▶ [How to complete this task]: Make an exact copy of the records, leaving out the images.

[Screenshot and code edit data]

+ + + +

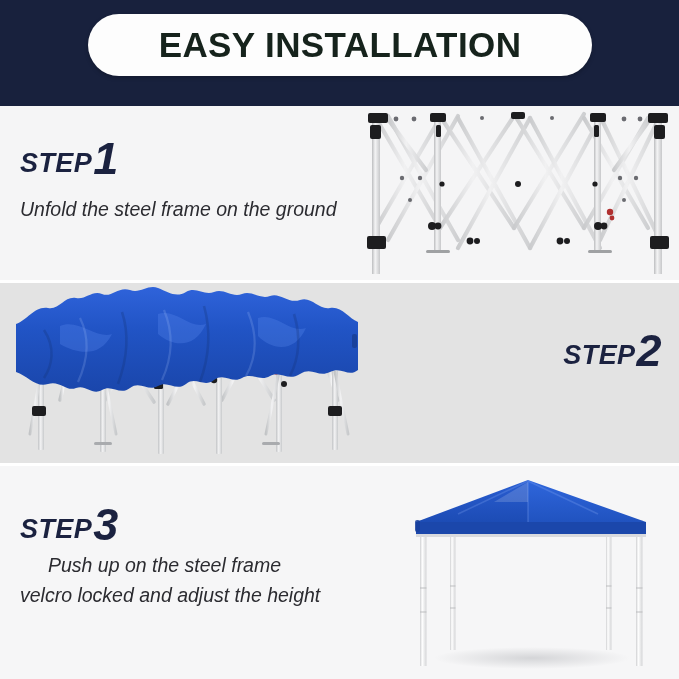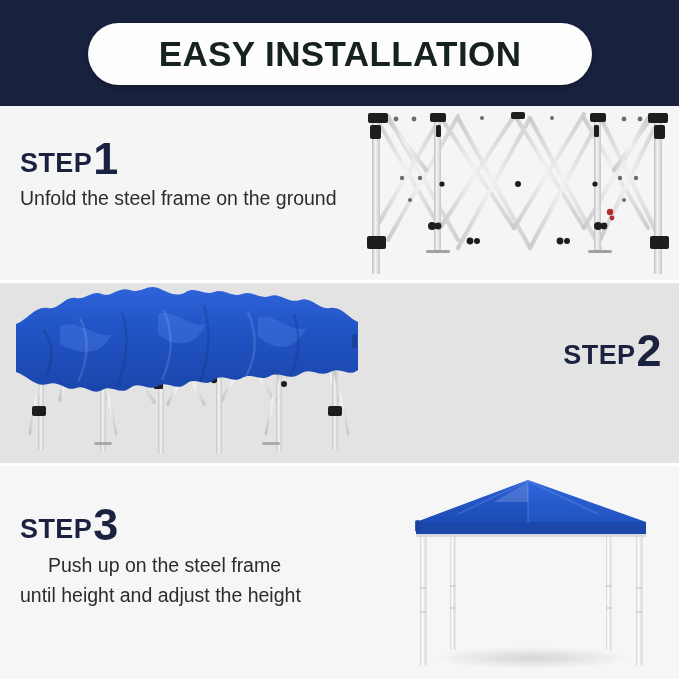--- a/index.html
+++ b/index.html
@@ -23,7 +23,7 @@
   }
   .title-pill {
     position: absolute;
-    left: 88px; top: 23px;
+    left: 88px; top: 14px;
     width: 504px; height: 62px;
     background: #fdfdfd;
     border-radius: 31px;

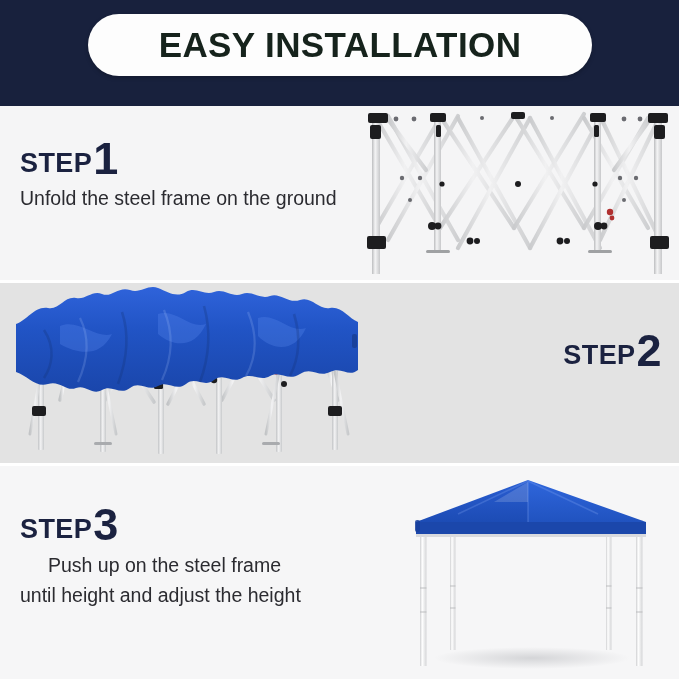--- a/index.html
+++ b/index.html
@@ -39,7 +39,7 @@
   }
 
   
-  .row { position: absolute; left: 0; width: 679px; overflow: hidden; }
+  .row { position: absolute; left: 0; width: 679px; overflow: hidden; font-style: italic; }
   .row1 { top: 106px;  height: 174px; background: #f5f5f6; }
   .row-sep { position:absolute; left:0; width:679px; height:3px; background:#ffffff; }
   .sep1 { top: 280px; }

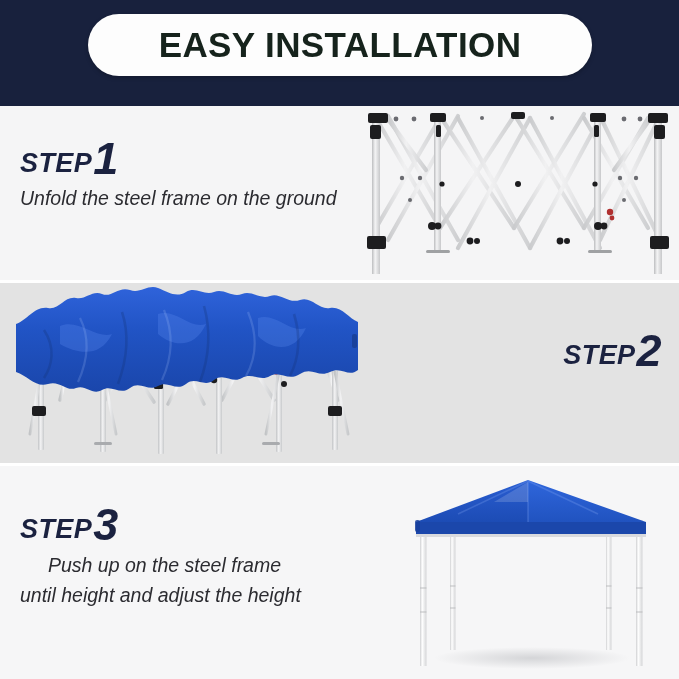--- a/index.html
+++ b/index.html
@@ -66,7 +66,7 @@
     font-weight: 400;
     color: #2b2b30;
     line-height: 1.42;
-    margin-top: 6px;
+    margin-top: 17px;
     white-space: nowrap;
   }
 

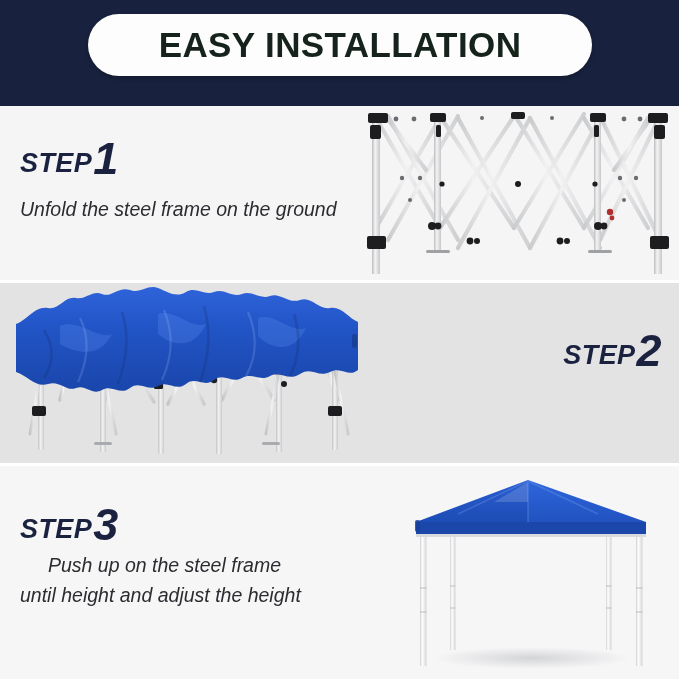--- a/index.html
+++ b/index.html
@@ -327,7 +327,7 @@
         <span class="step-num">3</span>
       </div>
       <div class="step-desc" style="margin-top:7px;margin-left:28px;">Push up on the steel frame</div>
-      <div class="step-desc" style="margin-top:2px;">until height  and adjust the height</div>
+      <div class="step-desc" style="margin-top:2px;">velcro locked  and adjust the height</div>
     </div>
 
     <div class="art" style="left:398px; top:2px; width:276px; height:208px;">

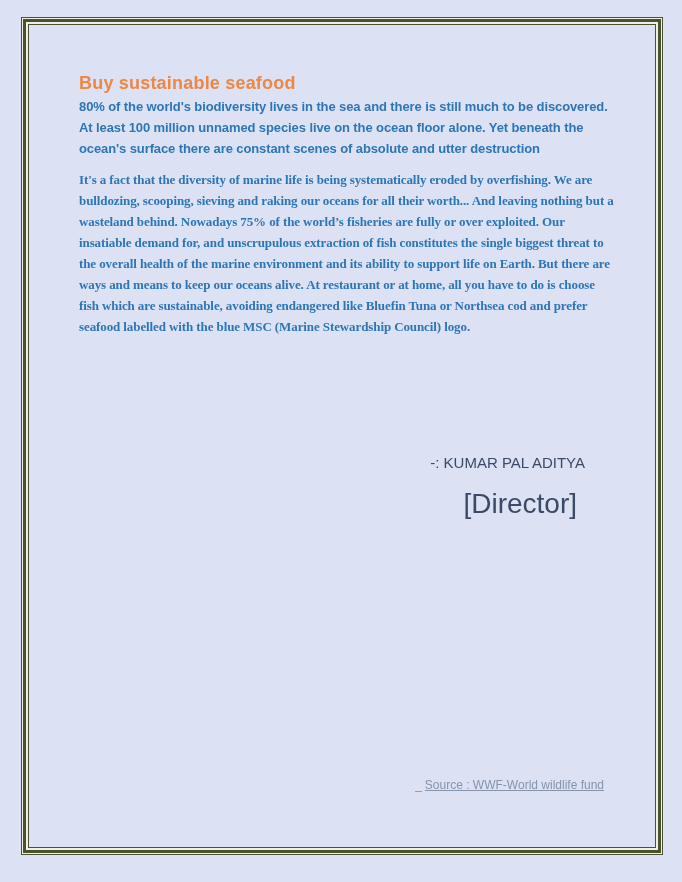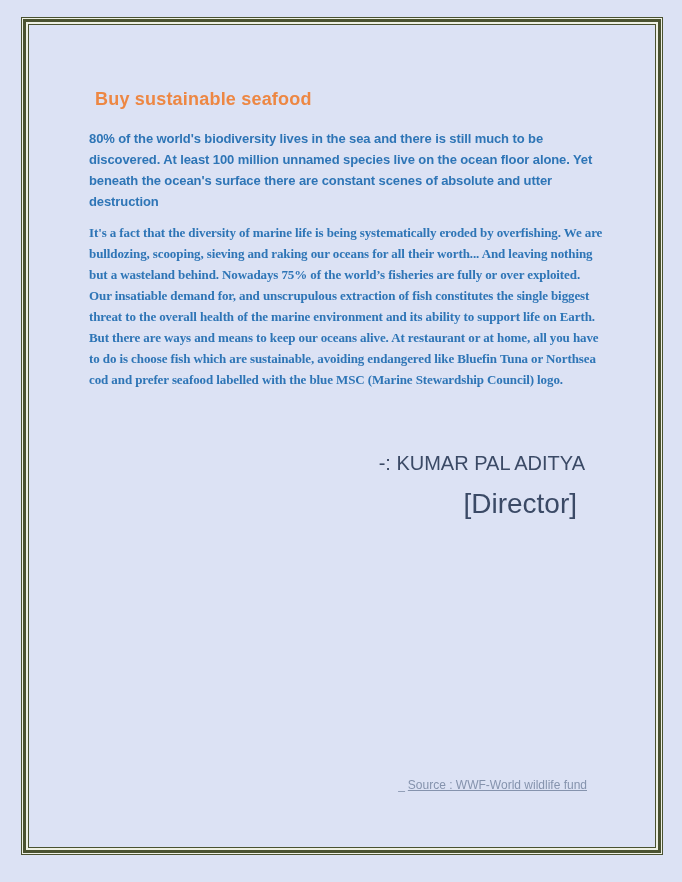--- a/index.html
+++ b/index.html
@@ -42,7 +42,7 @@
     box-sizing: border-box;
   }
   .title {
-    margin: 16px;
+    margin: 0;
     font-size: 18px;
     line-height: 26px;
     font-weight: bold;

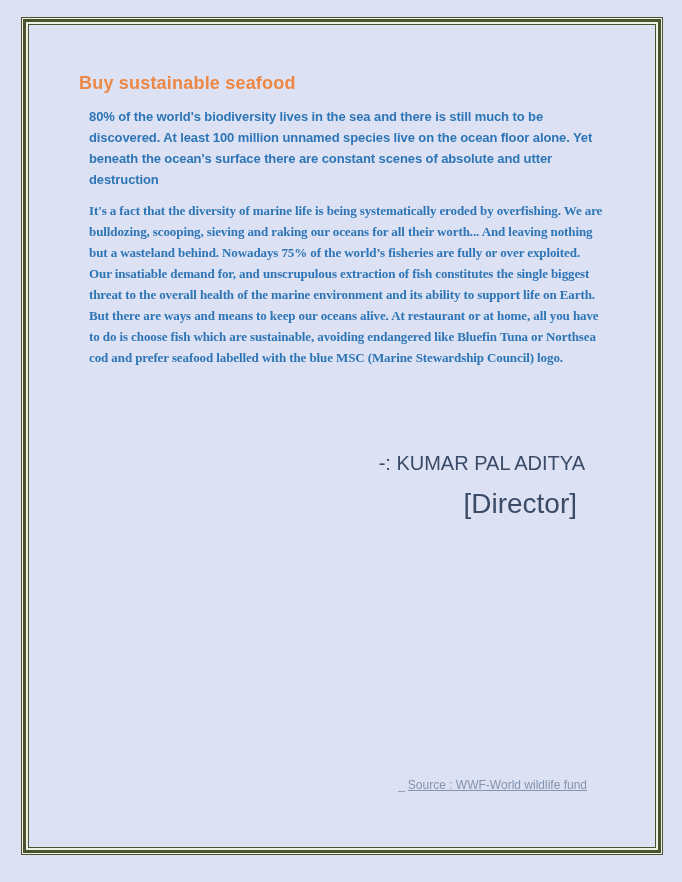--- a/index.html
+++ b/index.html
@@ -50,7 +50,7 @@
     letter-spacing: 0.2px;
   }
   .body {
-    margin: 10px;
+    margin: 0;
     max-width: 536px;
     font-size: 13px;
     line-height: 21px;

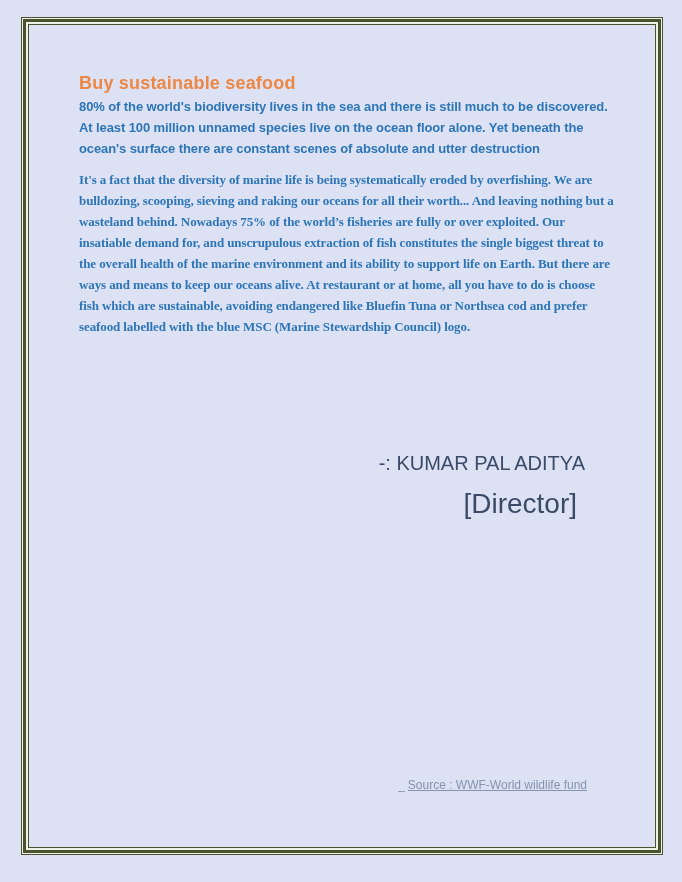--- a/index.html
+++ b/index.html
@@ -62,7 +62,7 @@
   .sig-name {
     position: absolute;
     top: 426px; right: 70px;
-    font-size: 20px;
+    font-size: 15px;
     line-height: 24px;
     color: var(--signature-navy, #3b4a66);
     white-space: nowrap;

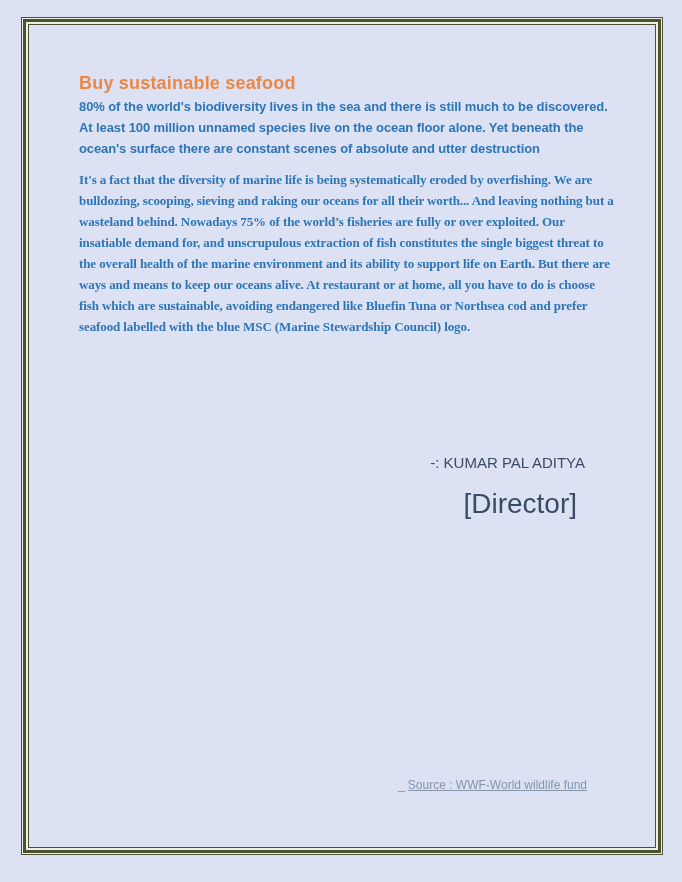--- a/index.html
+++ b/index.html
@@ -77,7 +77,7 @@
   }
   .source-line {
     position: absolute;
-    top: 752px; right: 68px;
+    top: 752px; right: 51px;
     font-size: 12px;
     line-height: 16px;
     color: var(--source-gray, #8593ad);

+ + + +

▶ [Solved problem]:
--- a/index.html
+++ b/index.html
@@ -23,7 +23,7 @@
   }
   .title-pill {
     position: absolute;
-    left: 88px; top: 23px;
+    left: 88px; top: 14px;
     width: 504px; height: 62px;
     background: #fdfdfd;
     border-radius: 31px;

--- a/index.html
+++ b/index.html
@@ -39,7 +39,7 @@
   }
 
   
-  .row { position: absolute; left: 0; width: 679px; overflow: hidden; }
+  .row { position: absolute; left: 0; width: 679px; overflow: hidden; font-style: italic; }
   .row1 { top: 106px;  height: 174px; background: #f5f5f6; }
   .row-sep { position:absolute; left:0; width:679px; height:3px; background:#ffffff; }
   .sep1 { top: 280px; }

--- a/index.html
+++ b/index.html
@@ -66,7 +66,7 @@
     font-weight: 400;
     color: #2b2b30;
     line-height: 1.42;
-    margin-top: 6px;
+    margin-top: 17px;
     white-space: nowrap;
   }
 

--- a/index.html
+++ b/index.html
@@ -327,7 +327,7 @@
         <span class="step-num">3</span>
       </div>
       <div class="step-desc" style="margin-top:7px;margin-left:28px;">Push up on the steel frame</div>
-      <div class="step-desc" style="margin-top:2px;">until height  and adjust the height</div>
+      <div class="step-desc" style="margin-top:2px;">velcro locked  and adjust the height</div>
     </div>
 
     <div class="art" style="left:398px; top:2px; width:276px; height:208px;">

--- a/index.html
+++ b/index.html
@@ -42,7 +42,7 @@
     box-sizing: border-box;
   }
   .title {
-    margin: 16px;
+    margin: 0;
     font-size: 18px;
     line-height: 26px;
     font-weight: bold;

--- a/index.html
+++ b/index.html
@@ -50,7 +50,7 @@
     letter-spacing: 0.2px;
   }
   .body {
-    margin: 10px;
+    margin: 0;
     max-width: 536px;
     font-size: 13px;
     line-height: 21px;

--- a/index.html
+++ b/index.html
@@ -62,7 +62,7 @@
   .sig-name {
     position: absolute;
     top: 426px; right: 70px;
-    font-size: 20px;
+    font-size: 15px;
     line-height: 24px;
     color: var(--signature-navy, #3b4a66);
     white-space: nowrap;

--- a/index.html
+++ b/index.html
@@ -77,7 +77,7 @@
   }
   .source-line {
     position: absolute;
-    top: 752px; right: 68px;
+    top: 752px; right: 51px;
     font-size: 12px;
     line-height: 16px;
     color: var(--source-gray, #8593ad);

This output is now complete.